**WHAT YOU ARE ASKED TO DO**: Among the entries below, extract exactly the lines that run from the one with "[73,1410,251,1427] (adult_obese.Value) ->" through the one with "[394,295,417,304] run, ->", both ends included.

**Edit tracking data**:
[Start of Attachment]

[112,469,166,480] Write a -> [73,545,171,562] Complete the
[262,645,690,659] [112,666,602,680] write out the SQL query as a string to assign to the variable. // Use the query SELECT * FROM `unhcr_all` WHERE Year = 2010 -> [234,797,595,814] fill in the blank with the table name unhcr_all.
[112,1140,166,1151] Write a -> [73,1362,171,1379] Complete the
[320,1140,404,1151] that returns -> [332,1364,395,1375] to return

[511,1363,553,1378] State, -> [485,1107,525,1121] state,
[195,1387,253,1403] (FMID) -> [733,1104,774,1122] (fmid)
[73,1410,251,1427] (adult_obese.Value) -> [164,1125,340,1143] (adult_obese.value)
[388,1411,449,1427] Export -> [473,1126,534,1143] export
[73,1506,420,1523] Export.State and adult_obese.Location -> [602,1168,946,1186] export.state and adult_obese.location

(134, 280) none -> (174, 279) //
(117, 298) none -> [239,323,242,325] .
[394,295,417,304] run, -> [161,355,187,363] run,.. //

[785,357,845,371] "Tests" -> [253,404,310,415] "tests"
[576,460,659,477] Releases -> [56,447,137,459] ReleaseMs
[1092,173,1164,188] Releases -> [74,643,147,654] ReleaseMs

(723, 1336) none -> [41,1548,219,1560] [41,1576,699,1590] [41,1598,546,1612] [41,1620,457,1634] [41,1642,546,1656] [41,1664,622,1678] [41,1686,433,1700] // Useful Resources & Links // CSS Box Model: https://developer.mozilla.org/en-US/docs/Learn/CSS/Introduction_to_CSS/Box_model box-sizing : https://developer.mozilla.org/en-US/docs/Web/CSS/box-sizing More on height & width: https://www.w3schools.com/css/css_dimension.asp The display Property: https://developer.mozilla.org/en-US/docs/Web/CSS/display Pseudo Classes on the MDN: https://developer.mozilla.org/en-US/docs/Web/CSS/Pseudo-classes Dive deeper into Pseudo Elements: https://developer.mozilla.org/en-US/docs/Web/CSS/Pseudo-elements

[End of Attachment]

**EXERCISE RESULT**:
[73,1410,251,1427] (adult_obese.Value) -> [164,1125,340,1143] (adult_obese.value)
[388,1411,449,1427] Export -> [473,1126,534,1143] export
[73,1506,420,1523] Export.State and adult_obese.Location -> [602,1168,946,1186] export.state and adult_obese.location

(134, 280) none -> (174, 279) //
(117, 298) none -> [239,323,242,325] .
[394,295,417,304] run, -> [161,355,187,363] run,.. //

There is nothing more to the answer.